ASSIGNMENT – The expected answer comprises all lines from the entries that contain the string "details".
[Opening RECORDED INFORMATION section]
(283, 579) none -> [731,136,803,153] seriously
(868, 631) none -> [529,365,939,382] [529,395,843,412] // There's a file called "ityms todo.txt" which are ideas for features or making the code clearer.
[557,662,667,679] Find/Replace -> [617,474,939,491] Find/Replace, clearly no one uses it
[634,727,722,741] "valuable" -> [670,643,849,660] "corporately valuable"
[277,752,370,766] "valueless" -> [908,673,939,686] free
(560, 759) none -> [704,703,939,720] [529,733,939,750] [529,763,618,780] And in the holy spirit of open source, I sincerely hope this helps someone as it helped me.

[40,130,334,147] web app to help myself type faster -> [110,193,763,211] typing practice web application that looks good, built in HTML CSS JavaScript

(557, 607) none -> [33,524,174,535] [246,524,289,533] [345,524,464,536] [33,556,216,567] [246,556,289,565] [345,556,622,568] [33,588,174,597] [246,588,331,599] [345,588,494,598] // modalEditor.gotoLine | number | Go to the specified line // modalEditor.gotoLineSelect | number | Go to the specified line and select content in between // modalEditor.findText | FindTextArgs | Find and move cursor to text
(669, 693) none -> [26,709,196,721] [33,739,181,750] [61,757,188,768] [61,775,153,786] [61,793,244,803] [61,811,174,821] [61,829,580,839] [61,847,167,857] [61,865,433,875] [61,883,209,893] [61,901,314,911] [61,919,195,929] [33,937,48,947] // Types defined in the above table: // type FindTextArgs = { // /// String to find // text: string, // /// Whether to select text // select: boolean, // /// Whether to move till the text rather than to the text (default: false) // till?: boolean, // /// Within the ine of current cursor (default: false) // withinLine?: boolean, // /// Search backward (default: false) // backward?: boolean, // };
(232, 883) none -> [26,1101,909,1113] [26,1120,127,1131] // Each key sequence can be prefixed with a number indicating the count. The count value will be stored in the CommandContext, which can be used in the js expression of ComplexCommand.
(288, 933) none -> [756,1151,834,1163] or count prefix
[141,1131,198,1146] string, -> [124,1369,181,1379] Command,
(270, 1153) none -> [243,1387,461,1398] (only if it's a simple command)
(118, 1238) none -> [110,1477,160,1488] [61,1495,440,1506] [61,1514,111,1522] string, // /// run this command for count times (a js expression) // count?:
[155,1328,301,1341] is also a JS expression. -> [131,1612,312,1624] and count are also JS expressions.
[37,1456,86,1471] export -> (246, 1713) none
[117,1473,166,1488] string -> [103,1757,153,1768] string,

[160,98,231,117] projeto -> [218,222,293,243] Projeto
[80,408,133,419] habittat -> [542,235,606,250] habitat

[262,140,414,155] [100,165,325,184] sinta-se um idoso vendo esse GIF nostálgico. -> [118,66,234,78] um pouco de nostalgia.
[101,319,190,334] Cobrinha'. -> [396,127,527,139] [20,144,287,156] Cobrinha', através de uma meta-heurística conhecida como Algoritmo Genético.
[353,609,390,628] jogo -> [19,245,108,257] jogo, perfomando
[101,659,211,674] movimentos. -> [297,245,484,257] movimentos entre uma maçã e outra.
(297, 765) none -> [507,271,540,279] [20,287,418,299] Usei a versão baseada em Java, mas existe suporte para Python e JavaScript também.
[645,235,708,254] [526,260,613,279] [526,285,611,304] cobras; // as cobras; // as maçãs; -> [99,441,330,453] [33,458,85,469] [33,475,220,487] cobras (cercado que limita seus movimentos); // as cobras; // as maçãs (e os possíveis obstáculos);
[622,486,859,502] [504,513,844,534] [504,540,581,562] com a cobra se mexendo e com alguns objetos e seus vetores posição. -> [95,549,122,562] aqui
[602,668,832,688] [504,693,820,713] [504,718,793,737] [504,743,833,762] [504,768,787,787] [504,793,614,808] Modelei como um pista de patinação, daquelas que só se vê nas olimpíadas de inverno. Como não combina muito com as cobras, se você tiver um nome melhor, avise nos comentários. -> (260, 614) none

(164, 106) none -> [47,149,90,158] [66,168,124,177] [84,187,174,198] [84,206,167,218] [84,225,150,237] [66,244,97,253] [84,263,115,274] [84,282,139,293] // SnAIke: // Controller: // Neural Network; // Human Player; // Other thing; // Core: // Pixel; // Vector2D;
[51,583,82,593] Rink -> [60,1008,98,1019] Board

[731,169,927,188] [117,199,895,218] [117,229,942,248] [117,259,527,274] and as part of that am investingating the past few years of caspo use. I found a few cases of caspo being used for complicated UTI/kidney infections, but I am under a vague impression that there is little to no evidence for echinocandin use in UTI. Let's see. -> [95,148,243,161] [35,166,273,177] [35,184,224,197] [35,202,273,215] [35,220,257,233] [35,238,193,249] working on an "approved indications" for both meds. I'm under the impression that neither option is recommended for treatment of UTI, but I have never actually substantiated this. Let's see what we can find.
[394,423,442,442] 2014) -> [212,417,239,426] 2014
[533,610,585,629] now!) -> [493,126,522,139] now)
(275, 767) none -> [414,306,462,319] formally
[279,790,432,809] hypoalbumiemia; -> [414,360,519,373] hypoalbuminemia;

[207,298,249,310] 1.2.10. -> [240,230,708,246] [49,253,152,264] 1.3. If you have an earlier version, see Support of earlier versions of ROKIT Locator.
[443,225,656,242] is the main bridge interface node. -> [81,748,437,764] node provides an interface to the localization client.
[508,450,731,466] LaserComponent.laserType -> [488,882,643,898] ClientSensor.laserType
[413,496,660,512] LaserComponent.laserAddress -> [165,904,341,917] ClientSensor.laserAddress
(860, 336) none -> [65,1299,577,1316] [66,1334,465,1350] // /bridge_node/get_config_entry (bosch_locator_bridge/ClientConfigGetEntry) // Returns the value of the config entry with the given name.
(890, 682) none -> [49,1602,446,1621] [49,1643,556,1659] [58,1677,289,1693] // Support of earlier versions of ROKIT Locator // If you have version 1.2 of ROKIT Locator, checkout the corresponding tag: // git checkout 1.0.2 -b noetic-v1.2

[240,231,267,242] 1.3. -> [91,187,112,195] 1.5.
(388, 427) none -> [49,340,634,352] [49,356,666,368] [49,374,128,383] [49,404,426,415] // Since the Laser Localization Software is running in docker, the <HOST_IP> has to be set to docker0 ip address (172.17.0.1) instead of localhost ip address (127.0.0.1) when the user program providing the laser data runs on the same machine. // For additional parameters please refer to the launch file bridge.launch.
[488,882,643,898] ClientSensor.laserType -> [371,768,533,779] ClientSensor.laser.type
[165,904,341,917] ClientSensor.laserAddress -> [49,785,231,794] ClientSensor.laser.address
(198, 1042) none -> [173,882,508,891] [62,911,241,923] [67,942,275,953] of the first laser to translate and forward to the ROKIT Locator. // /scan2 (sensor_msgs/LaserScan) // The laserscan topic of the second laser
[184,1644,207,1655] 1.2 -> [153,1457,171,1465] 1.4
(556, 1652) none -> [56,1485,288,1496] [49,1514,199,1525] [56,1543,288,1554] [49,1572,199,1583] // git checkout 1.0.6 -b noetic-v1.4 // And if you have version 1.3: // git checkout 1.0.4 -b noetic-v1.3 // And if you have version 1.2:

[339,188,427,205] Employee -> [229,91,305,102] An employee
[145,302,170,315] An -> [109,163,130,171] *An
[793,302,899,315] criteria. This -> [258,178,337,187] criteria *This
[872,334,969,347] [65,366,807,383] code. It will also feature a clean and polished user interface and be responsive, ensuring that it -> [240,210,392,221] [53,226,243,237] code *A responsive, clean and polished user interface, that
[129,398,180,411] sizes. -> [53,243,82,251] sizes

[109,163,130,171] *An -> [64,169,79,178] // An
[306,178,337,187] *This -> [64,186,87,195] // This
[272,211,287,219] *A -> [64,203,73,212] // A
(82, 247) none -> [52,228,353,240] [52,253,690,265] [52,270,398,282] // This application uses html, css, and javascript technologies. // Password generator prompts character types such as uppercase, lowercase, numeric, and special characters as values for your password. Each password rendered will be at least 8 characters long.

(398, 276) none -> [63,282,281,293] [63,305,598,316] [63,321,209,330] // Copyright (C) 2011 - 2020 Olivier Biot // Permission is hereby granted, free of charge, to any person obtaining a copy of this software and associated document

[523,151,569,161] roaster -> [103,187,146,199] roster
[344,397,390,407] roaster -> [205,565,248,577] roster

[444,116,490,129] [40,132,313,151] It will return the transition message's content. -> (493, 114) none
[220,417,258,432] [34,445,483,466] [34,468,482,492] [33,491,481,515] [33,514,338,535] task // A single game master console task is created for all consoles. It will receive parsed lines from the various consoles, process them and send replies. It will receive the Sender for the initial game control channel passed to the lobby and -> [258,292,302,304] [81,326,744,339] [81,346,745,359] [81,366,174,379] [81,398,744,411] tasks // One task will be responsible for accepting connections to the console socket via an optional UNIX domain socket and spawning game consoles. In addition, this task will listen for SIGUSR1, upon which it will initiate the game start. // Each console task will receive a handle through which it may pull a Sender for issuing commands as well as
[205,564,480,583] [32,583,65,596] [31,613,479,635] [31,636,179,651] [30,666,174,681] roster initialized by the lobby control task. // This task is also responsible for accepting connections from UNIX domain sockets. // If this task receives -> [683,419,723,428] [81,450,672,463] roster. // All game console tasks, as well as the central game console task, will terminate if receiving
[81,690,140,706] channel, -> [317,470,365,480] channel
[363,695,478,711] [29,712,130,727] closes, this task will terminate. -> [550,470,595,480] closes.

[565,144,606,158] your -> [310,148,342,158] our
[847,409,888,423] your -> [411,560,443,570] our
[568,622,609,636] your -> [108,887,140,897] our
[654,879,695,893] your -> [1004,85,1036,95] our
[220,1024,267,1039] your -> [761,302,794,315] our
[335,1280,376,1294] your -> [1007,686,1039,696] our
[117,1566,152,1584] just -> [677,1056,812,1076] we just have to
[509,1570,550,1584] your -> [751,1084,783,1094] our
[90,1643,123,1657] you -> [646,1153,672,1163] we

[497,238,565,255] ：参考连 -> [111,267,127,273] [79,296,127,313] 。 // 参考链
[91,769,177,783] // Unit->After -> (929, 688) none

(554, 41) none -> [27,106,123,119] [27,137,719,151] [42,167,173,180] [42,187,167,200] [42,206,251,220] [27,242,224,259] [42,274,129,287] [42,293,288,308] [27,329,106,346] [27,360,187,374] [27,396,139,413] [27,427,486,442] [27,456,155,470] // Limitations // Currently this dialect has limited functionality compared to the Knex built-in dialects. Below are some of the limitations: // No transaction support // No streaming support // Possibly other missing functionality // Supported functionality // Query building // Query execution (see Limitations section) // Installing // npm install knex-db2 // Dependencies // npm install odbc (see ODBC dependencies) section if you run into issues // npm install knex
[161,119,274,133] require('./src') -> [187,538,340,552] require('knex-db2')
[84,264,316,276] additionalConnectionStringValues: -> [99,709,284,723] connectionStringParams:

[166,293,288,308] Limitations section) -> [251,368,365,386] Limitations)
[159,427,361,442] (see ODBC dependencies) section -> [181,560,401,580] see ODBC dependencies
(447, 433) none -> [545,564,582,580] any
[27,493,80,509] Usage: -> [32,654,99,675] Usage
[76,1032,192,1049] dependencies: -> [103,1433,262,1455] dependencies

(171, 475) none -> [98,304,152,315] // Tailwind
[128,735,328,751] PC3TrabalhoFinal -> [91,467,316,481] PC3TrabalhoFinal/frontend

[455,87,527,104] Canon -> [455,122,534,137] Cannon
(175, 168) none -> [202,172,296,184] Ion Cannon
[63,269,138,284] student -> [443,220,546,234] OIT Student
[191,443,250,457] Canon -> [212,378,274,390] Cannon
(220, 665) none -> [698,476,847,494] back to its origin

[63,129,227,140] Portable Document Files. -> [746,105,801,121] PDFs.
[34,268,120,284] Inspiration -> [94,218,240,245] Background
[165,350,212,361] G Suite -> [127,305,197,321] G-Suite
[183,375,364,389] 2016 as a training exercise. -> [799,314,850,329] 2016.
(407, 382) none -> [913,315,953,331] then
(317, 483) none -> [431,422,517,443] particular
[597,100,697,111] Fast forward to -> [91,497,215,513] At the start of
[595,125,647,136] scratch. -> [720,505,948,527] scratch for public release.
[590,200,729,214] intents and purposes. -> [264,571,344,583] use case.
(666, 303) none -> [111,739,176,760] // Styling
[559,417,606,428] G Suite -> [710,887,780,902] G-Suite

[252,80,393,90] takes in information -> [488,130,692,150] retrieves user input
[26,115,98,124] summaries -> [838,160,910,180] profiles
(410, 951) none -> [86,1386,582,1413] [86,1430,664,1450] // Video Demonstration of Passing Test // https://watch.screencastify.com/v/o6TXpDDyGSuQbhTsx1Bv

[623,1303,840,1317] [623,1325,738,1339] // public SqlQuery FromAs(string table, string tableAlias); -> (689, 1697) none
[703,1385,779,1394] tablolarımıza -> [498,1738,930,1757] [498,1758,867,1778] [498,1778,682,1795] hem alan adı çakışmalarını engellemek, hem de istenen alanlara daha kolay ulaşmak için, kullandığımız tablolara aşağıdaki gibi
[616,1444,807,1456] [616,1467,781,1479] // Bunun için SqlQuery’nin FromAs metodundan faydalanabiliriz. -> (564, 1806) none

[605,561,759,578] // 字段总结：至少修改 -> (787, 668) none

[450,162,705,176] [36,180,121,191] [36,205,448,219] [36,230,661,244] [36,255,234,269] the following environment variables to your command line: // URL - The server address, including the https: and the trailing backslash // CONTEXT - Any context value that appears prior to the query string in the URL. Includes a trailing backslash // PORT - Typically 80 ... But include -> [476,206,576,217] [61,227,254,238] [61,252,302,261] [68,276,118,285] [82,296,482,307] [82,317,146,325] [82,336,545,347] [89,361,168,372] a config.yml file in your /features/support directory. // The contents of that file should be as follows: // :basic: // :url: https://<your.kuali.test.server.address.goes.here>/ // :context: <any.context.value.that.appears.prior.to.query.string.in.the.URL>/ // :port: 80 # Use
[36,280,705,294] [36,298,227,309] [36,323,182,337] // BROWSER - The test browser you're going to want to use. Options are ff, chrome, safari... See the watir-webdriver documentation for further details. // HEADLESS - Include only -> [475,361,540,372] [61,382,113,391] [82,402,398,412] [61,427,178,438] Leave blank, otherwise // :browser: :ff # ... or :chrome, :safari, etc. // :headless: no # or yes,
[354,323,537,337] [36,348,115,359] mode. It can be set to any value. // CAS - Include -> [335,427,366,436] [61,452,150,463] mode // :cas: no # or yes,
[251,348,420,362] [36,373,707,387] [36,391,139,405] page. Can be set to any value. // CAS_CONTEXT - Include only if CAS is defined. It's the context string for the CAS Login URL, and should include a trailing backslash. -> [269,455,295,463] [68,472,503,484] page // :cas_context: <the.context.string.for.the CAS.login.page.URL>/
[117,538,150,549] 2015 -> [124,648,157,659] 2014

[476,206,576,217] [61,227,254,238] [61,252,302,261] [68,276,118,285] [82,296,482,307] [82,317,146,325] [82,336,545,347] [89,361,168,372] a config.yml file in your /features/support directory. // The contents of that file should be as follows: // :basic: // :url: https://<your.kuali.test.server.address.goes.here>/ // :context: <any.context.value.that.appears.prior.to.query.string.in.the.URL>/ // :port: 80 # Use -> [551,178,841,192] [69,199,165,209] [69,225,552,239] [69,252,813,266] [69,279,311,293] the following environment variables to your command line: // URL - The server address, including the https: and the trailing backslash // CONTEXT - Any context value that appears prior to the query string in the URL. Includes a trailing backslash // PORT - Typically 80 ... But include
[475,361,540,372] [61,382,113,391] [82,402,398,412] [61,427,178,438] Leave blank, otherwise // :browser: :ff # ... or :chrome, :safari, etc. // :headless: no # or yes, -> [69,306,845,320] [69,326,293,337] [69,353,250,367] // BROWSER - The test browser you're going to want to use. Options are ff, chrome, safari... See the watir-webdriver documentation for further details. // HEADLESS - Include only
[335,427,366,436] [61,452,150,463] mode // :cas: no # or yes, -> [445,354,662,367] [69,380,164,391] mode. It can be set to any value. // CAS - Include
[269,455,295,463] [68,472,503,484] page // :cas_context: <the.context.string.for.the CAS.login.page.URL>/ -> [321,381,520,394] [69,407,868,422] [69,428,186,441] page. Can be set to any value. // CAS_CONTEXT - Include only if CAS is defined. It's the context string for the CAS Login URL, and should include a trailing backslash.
[Closing RECORDED INFORMATION section]
RESULT FOR THIS TASK –
[36,280,705,294] [36,298,227,309] [36,323,182,337] // BROWSER - The test browser you're going to want to use. Options are ff, chrome, safari... See the watir-webdriver documentation for further details. // HEADLESS - Include only -> [475,361,540,372] [61,382,113,391] [82,402,398,412] [61,427,178,438] Leave blank, otherwise // :browser: :ff # ... or :chrome, :safari, etc. // :headless: no # or yes,
[475,361,540,372] [61,382,113,391] [82,402,398,412] [61,427,178,438] Leave blank, otherwise // :browser: :ff # ... or :chrome, :safari, etc. // :headless: no # or yes, -> [69,306,845,320] [69,326,293,337] [69,353,250,367] // BROWSER - The test browser you're going to want to use. Options are ff, chrome, safari... See the watir-webdriver documentation for further details. // HEADLESS - Include only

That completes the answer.